Районное управление госбезопасности запросило все свежие материалы по каждому проживающему в Москве крымскому татарину с упором на связь с семейством Афуз-заде. По Камиллу Афуз-заде выяснилось, что он
а) вел себя нагло в беседе с ответственными работниками органов в городе Андижане;
б) подозревается в организации антисоветского митинга в городе Ташкенте;
в) общается в Москве с кругами антисоветски настроенных интеллигентов;
г) укрывает в своей квартире разыскиваемых милицией нарушителей общественного порядка из числа лиц татарской национальности, прежде проживавших в Крыму;
д) замечен неоднократно в международном секторе аэропорта Шереметьево при проводах отъезжающих в Израиль отщепенцев еврейской национальности;
е) проявил недопустимую активность в оправдании преступной акции, предпринятой антисоветскими элементами на Красной площади 25-го августа;
- ну и так далее, а, кроме того, гражданин этот морально неустойчив, ибо до сих пор не женат.

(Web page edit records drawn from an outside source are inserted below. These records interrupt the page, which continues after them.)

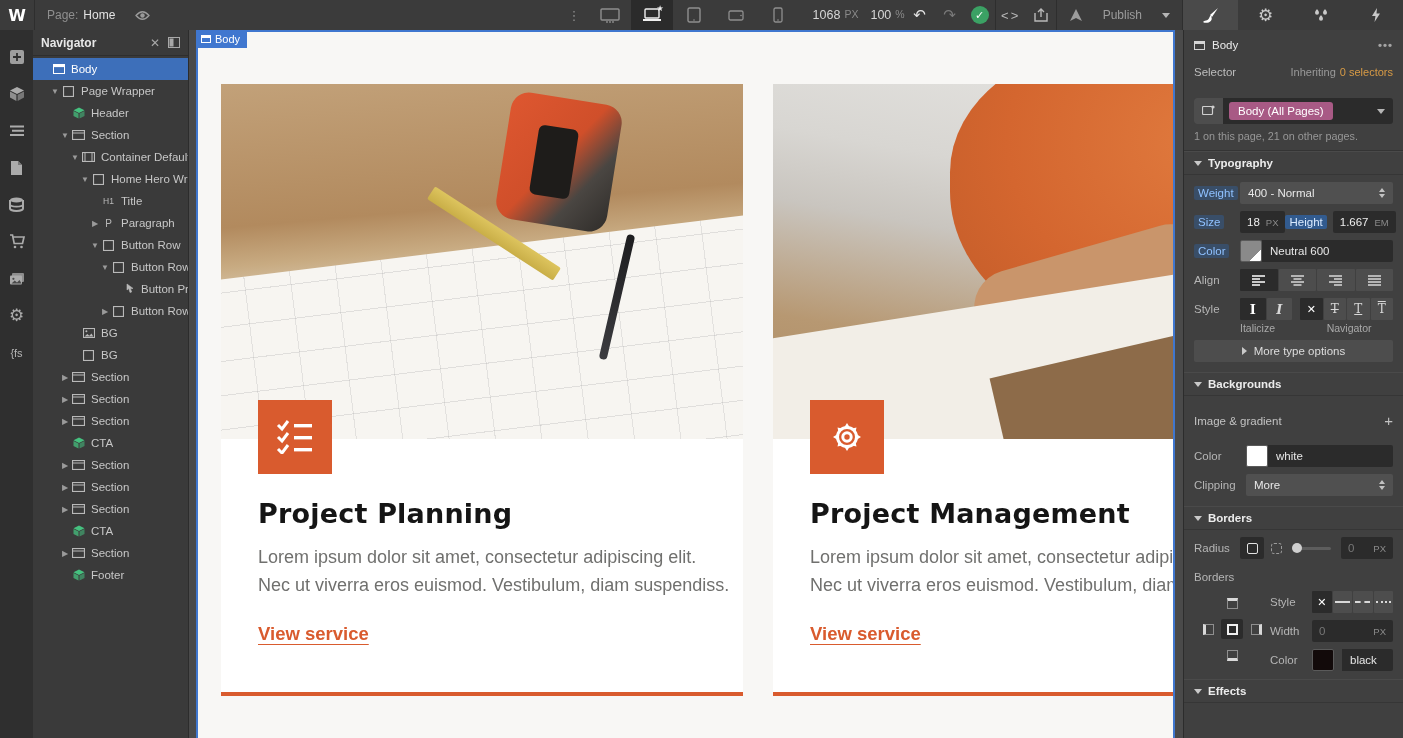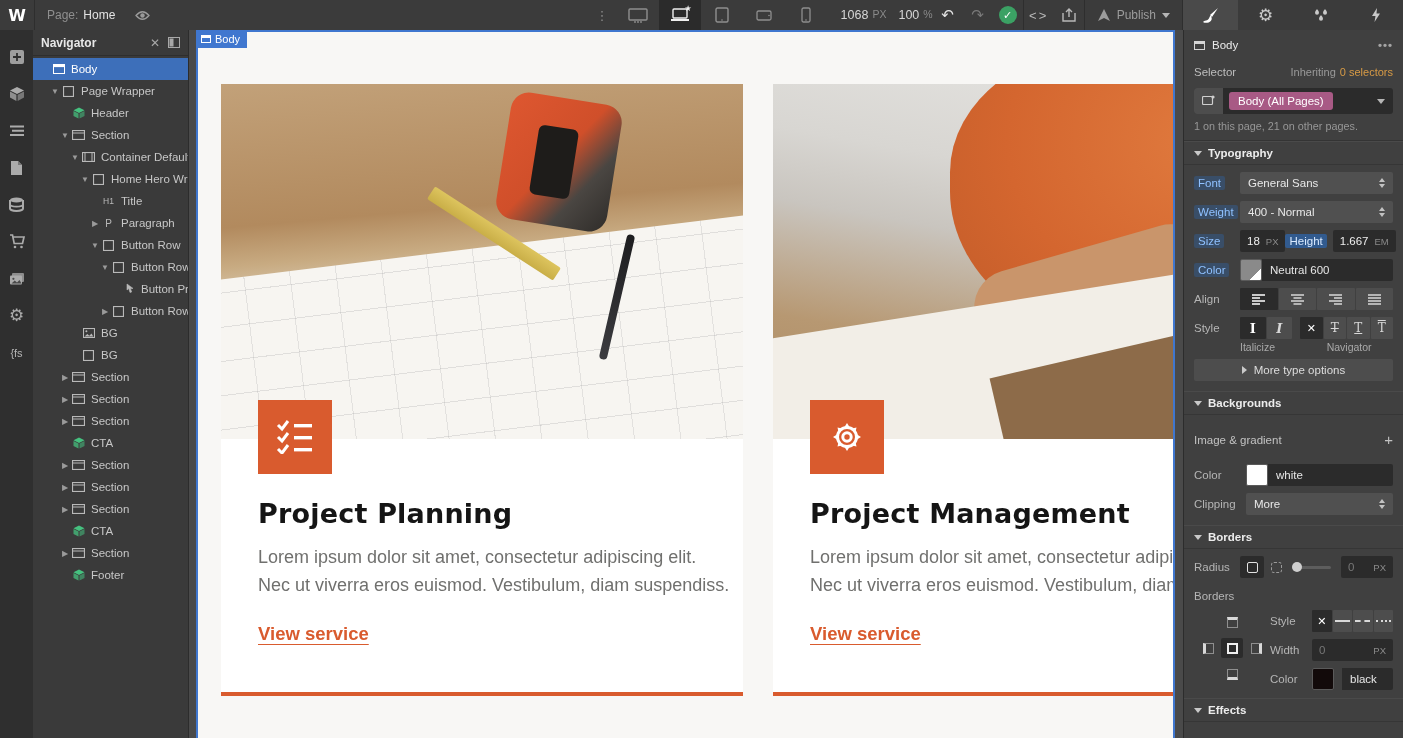"Publish" .tb-publish { gap: 6px -> 20px }
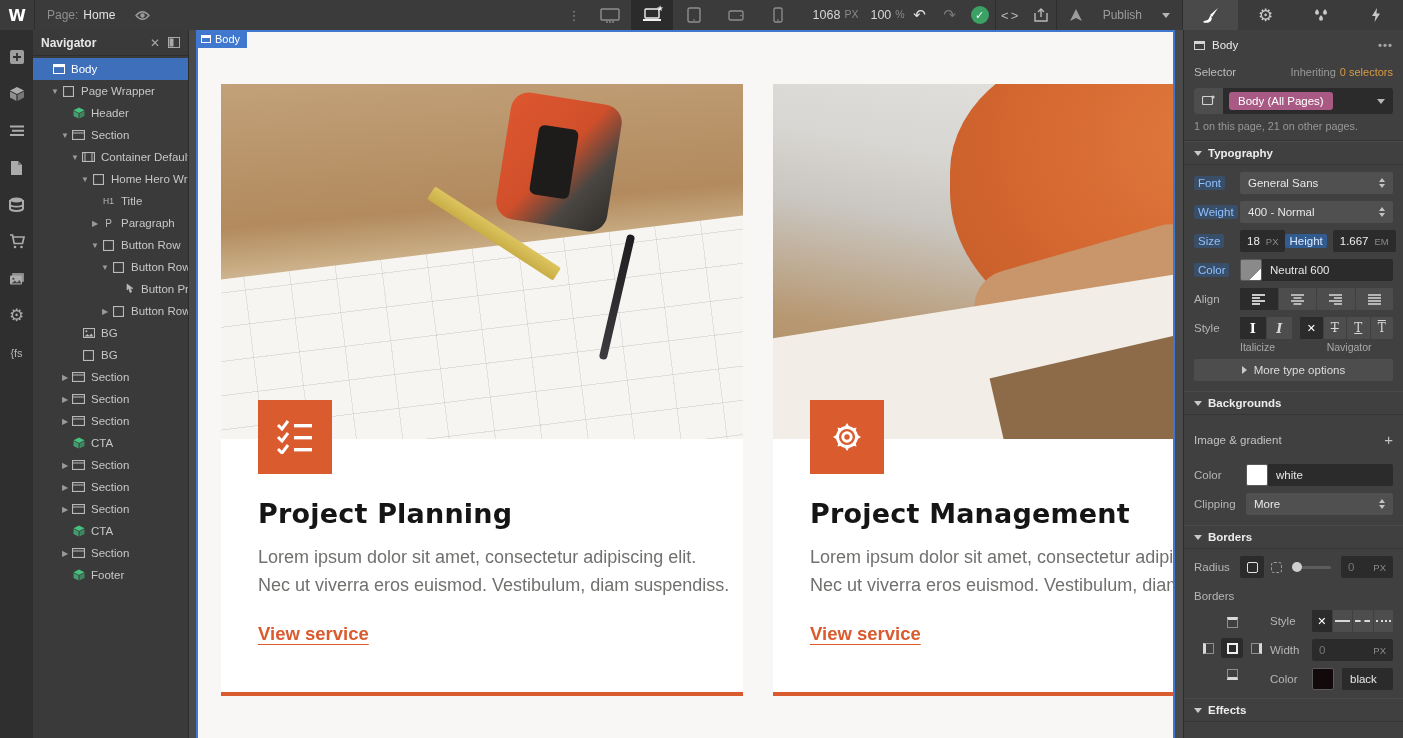"Selector" .sp-selrow { margin-bottom: 10px -> 20px }
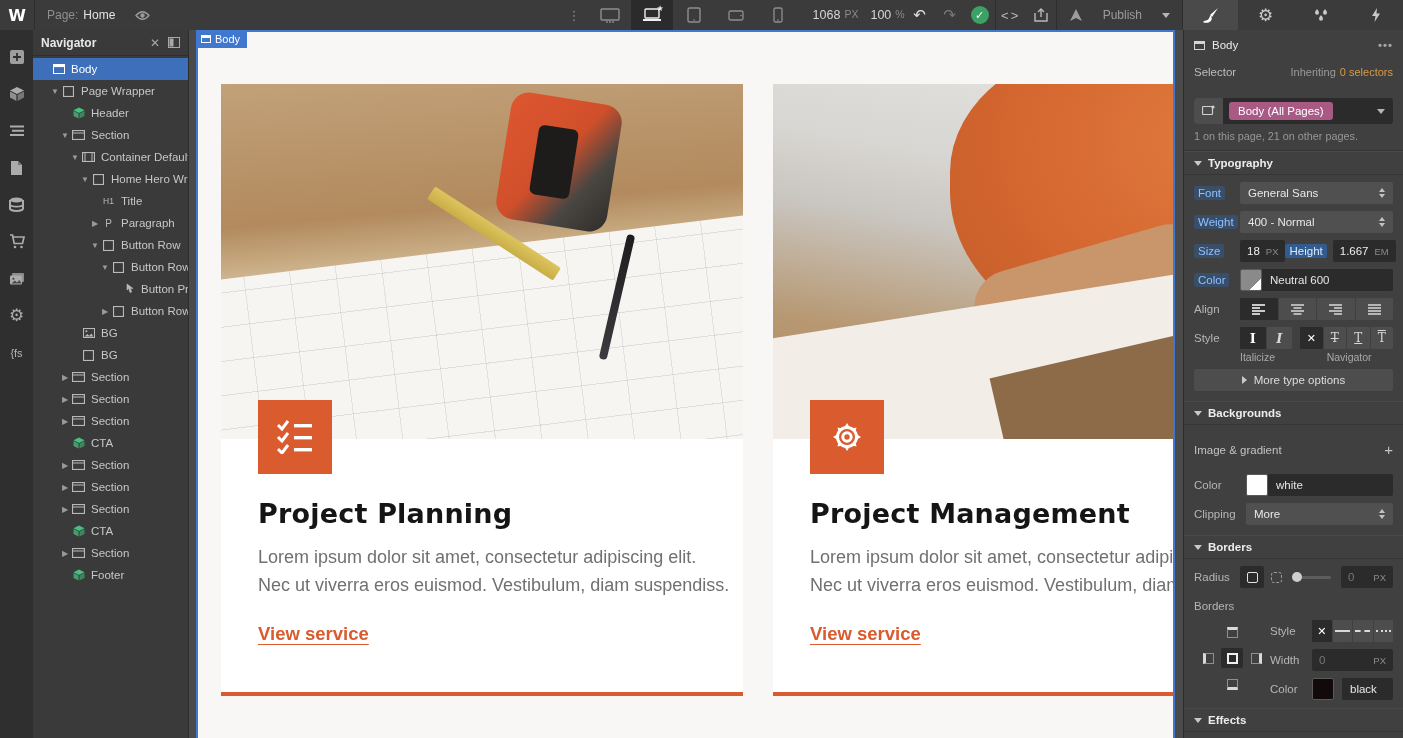"Font" div.prow { html: <div> <span><span>Font</span></span> <div> <span>General Sans</span> <span> <i></i> <i></i> </span> </div> </div> -> none }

По пункту (а) необходимо отметить, что лейтенант Федоров никакой компрометирующей гражданина Афуз-заде информации не предоставил.
С вышеприведенным списком грехов упомянутого гражданина был ознакомлен полковник Вася, начальник 1-го отдела, которому давно не нравилось, что в его институте ошивается этот крымский татарин. Выяснилось, что имеется стандартная возможность изгнать из Института доктора Афуз-заде.
На ближайшем совещании по этому вопросу в райкоме партии, на которое пригласили и освобожденного партсекретаря Института, товарищ из управления ГБ с удовлетворением констатировал, что через несколько месяцев предстоит очередное пятилетнее переизбрание гражданина Афуз-заде на должность заведующего лабораторией.
- Тут уж вы должны провести соответствующую работу, - обратился этот товарищ к освобожденному секретарю парторганизации.
Если бы такой разговор состоялся полгода назад, то партсекретарь определенно высказался бы против такого задания – было такое либеральное поветрие среди молодых партийных функционеров. Но теперь, после чехословацких событий, когда в досье партсекретаря были занесены, как он догадывался, его неосторожные замечания в дружеском кругу о «социализме с человеческим лицом» - сверкнула тогда искорка надежды! – теперь он хоть и не высказал готовности к этой «соответствующей работе», но смолчал. Он знал, - увы! - что по этому вопросу его еще пригласят для беседы и инструктажа.
И его пригласили и беседовали с ним, после чего он все свои либеральные побуждения загнал так далеко внутрь, что извлечь их оттуда стало практически невозможным.
Что касается Камилла, то поначалу предупреждение осведомленного коллеги не потревожило его жизненных устоев, ибо все мы, крымские татары, знаем, что находимся в зоне особого внимания. Но на следующий же день произошло нечто, что сильно потрясло его душевное равновесие.